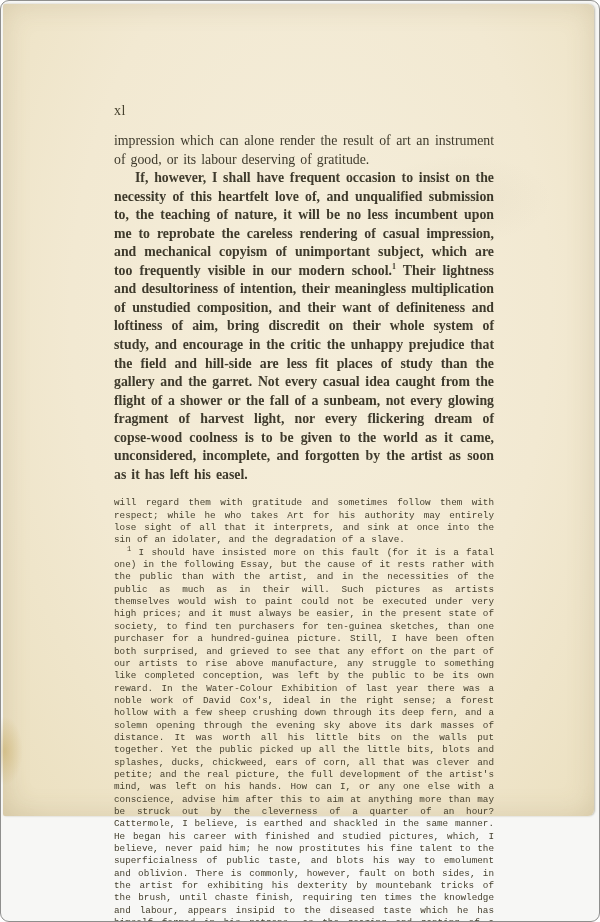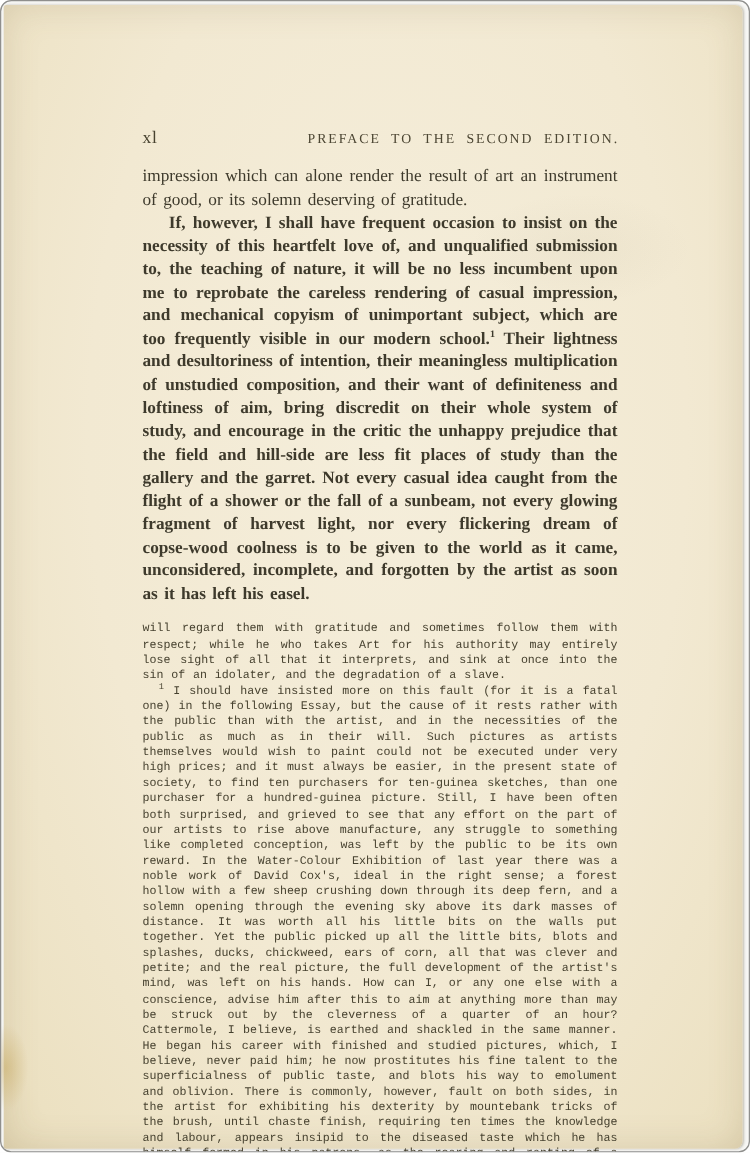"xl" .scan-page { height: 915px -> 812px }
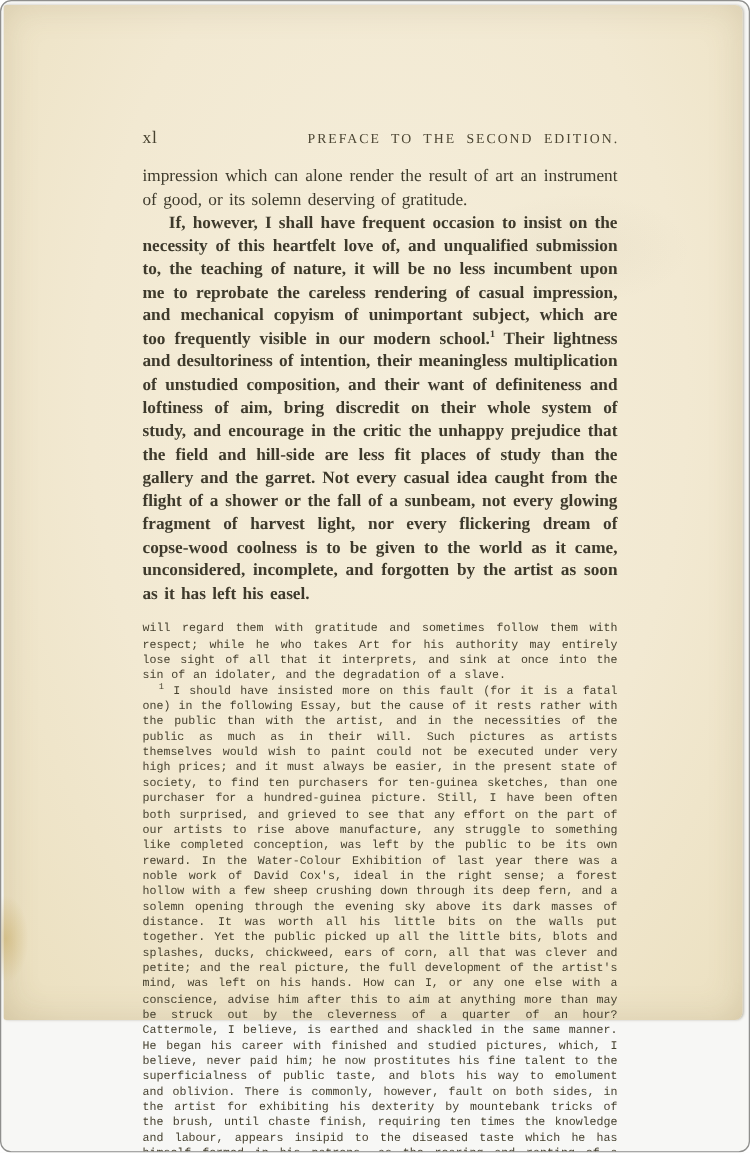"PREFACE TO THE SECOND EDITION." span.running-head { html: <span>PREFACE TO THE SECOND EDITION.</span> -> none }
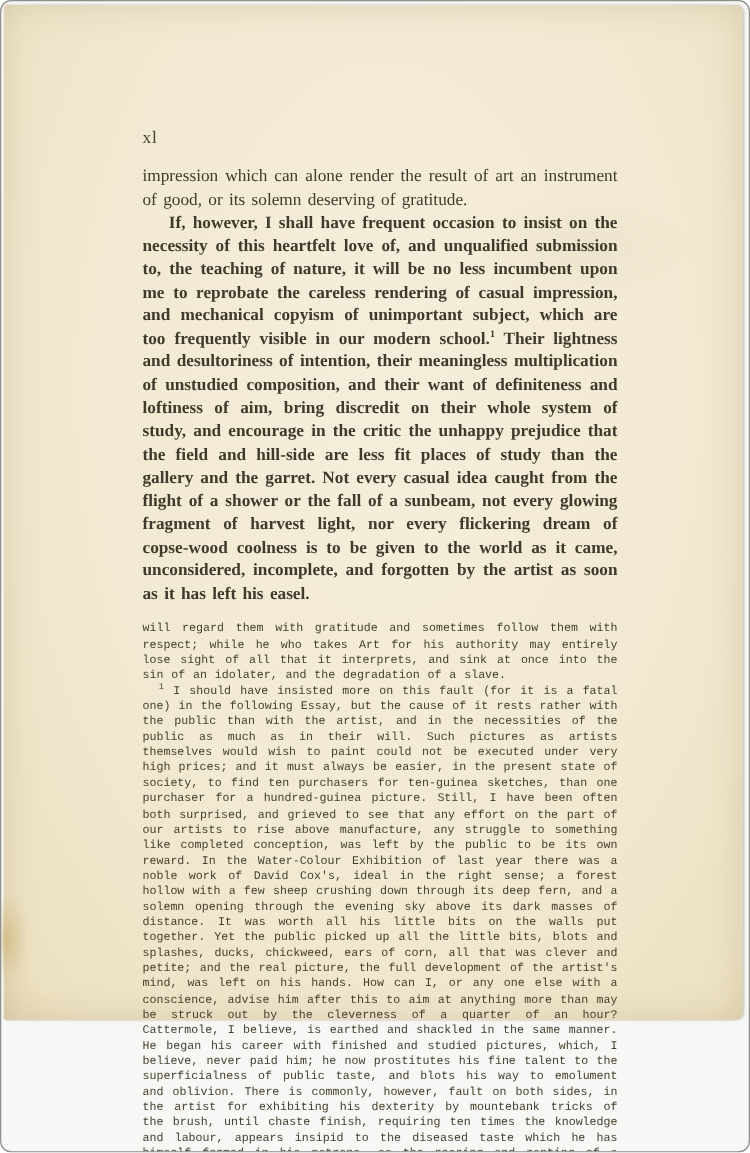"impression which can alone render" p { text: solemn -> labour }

==

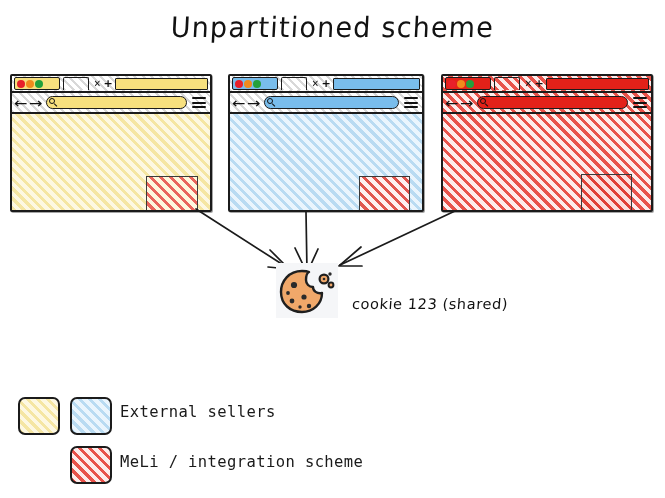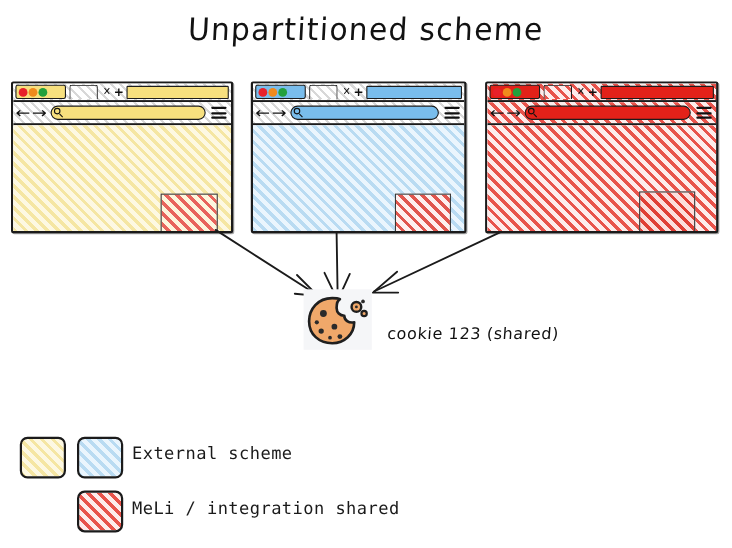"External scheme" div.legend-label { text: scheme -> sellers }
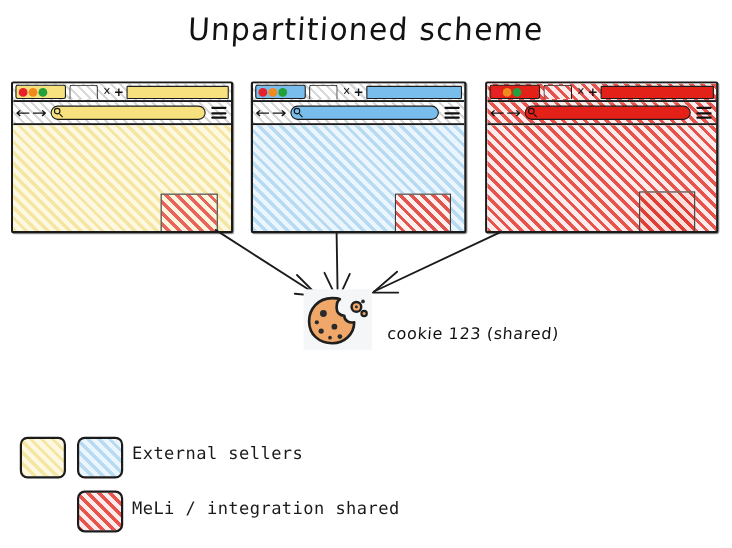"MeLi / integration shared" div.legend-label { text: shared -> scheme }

§ Task to carry out: With the pictures omitted, copy the entries above exactly from the line containing "html: <span>PREFACE TO" through the line containing "which can alone", both lines included.

§ Response to the exercise:
"PREFACE TO THE SECOND EDITION." span.running-head { html: <span>PREFACE TO THE SECOND EDITION.</span> -> none }
"impression which can alone render" p { text: solemn -> labour }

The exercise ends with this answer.